The cockpit of the White Gundam was a suffocating sanctuary of blinking amber lights and the sharp, ozone-heavy scent of ionized air. Outside, the world of Neo-Veridia had descended into a terrified silence. The remaining Pioneer Mobile Suits—monstrous, boxy relics of a bygone industrial era—had ground to a halt, their heavy sensor arrays twitching in confusion.
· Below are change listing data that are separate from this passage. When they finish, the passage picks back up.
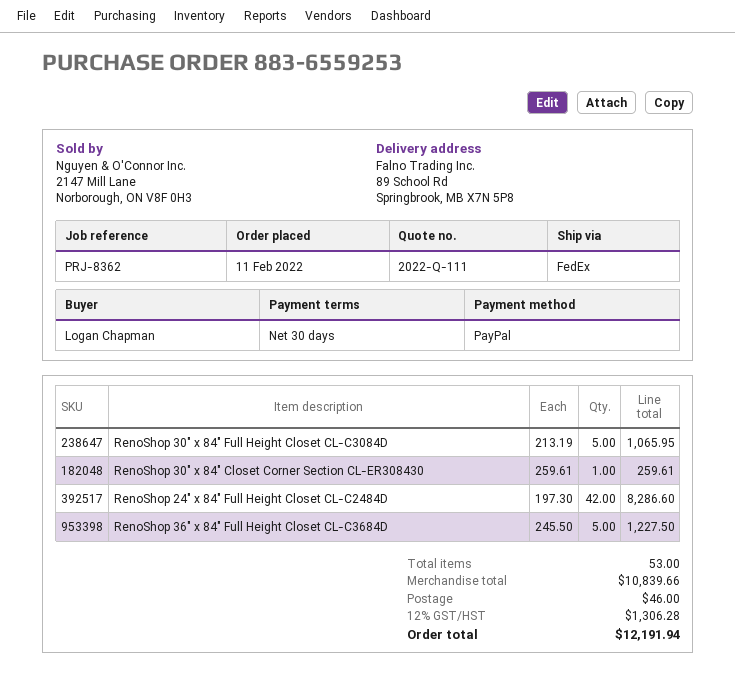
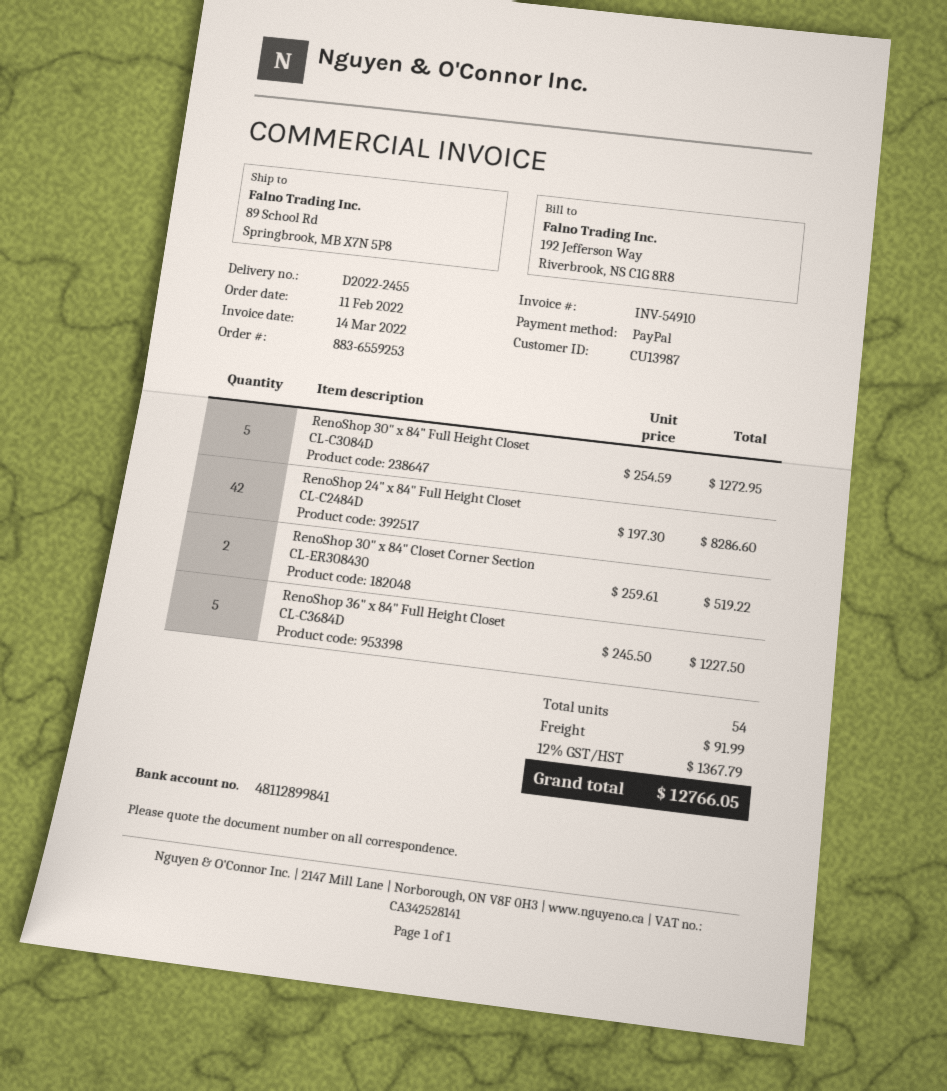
RenoShop 30" x 84" Full Height Closet CL-C3084D: 5 x 213.19 = 1065.95 -> 5 x 254.59 = 1272.95
RenoShop 30" x 84" Closet Corner Section CL-ER308430: 1 x 259.61 = 259.61 -> 2 x 259.61 = 519.22
total quantity: 53 -> 54
shipping: 46.00 -> 91.99
tax: 12% = 1306.28 -> 12% = 1367.79
total: 12191.94 -> 12766.05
One of their own lay slumped against the cracked asphalt, its hydraulic fluid leaking like dark, viscous blood, a testament to the surgical precision of the machine now towering over them.
Inside the pilot's throne, Zaki Kimeza's knuckles were white, his grip on the control sticks locked with a intensity that threatened to snap the grips. Beside him, in the weapon operator's station, Maki Kimeza was a flurry of motion. Her fingers danced across the haptic interface, her eyes darting between the real-time threat telemetry and the targeting reticles painting the enemy Pioneers. As one, they tapped their ears, slotting in the sub-dermal communication buds that connected them to their mother's private frequency.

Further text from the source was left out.